The ship has sixty cabins onboard which include inside cabins, outside cabins, limited mobility cabins and staterooms. There are various public spaces on board to enjoy, such as the double story elegant PaddleWheel Lounge, which offers floor to ceiling windows looking out on the enormous paddlewheel. The Sturt Deck (4th Deck) is home to the Sturt Dining Room and Sturt Deck Bar - which has a warm and inviting feel. For the sunny days, passengers can use the Sun Deck to watch the scenery pass by. There is also a spa, sauna and gym available.
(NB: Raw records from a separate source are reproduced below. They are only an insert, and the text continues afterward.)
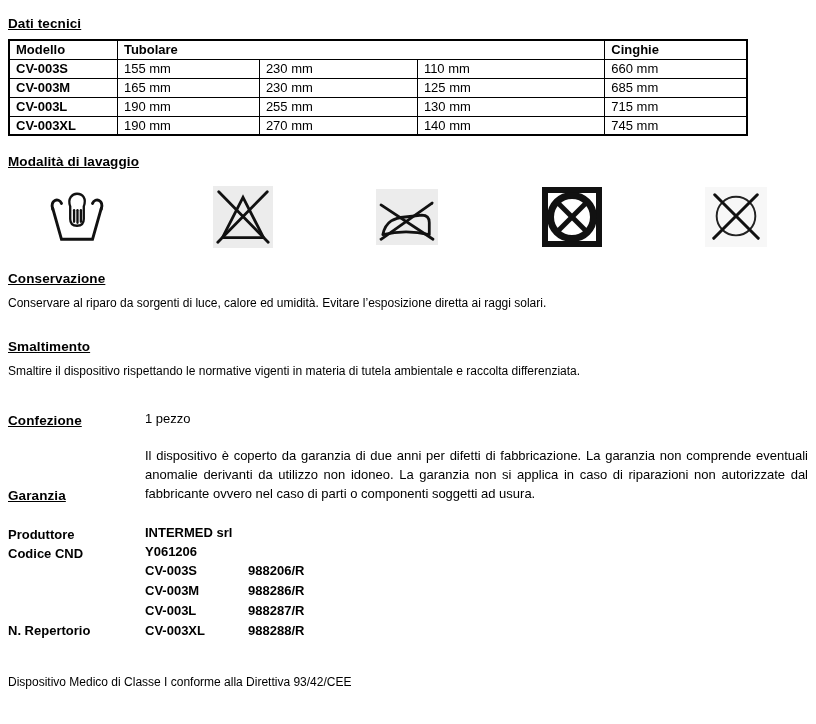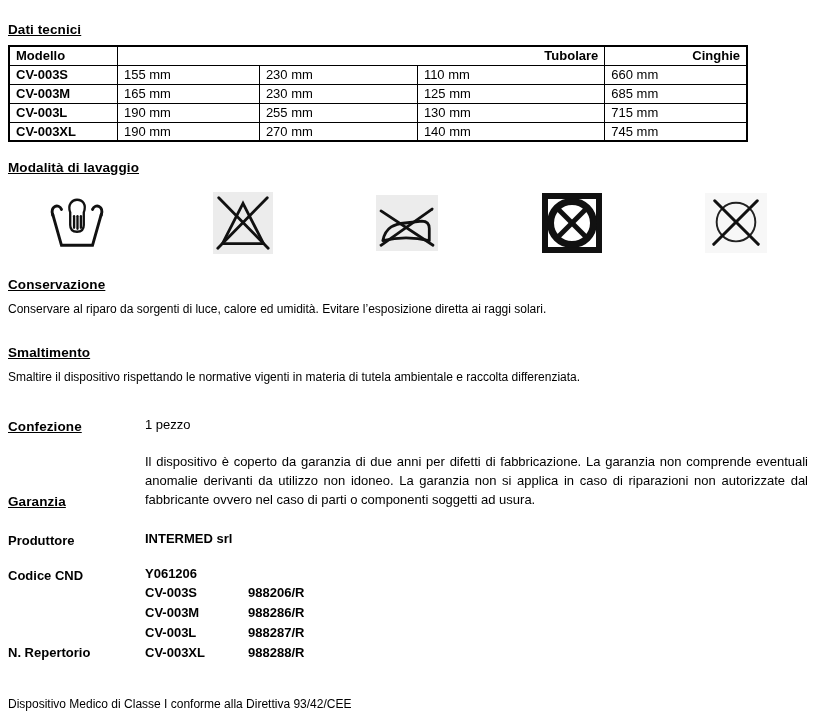--- a/index.html
+++ b/index.html
@@ -2,21 +2,21 @@
 <html><head>
 <meta charset="utf-8">
 <style>
   * { box-sizing: border-box; margin: 0; padding: 0; }
   html, body { background: #ffffff; }
   body {
     width: 816px; height: 724px;
     font-family: "Liberation Sans", "DejaVu Sans", sans-serif;
     font-size: 13px; color: #000; overflow: hidden;
   }
-  .page { padding: 22px 8px 0 8px; width: 816px; }
+  .page { padding: 16px 8px 0 8px; width: 816px; }
 
   .heading {
     font-weight: bold;
     text-decoration: underline;
     font-size: 13.5px;
     letter-spacing: .1px;
   }
 
   
   table.specs {
@@ -25,39 +25,39 @@
     margin-top: 8px;
     border: 2px solid #000;
   }
   table.specs th, table.specs td {
     border: 1px solid #000;
     padding: 1px 6px;
     height: 19px;
     font-size: 13px;
     vertical-align: middle;
   }
-  table.specs th { font-weight: bold; text-align: right; }
+  table.specs th { font-weight: bold; text-align: left; }
   table.specs th.left { text-align: left; }
   table.specs td.model { font-weight: bold; }
 
   
   .symbols-row {
     margin: 16px 0 0 37px;
     width: 722px;
     height: 64px;
     display: flex;
     justify-content: space-between;
     align-items: center;
   }
   .sym { display: inline-flex; align-items: center; justify-content: center; }
   .sym.graybg { background: #ececec; padding: 2px; }
   .sym.lightbg { background: #f7f7f7; padding: 1px; }
   .body-text { font-size: 12px; line-height: 19px; }
   .mt8  { margin-top: 8px; }
-  .mt16 { margin-top: 16px; }
+  .mt16 { }
   .mt18 { margin-top: 18px; }
   .mt20 { margin-top: 20px; }
   .mt22 { margin-top: 22px; }
   .mt26 { margin-top: 26px; }
   .mt28 { margin-top: 28px; }
 
   .label-row { display: flex; align-items: flex-end; }
   .label-col { width: 137px; flex-shrink: 0; }
   .value-col { flex: 1; line-height: 19px; }
   .value-col.justify { text-align: justify; }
She is the latest in a line of such vessels that date back to the late 19th Century, including the 1897-built steamer, PS Marion, and more recent vessels Murray River Queen, Murray Explorer and Coonawarra.

At a little over 67m in length and weighing just over 1,500 tonnes, she is the largest paddlewheeler ever to operate on the Murray and the largest paddle wheeler in the Southern Hemisphere.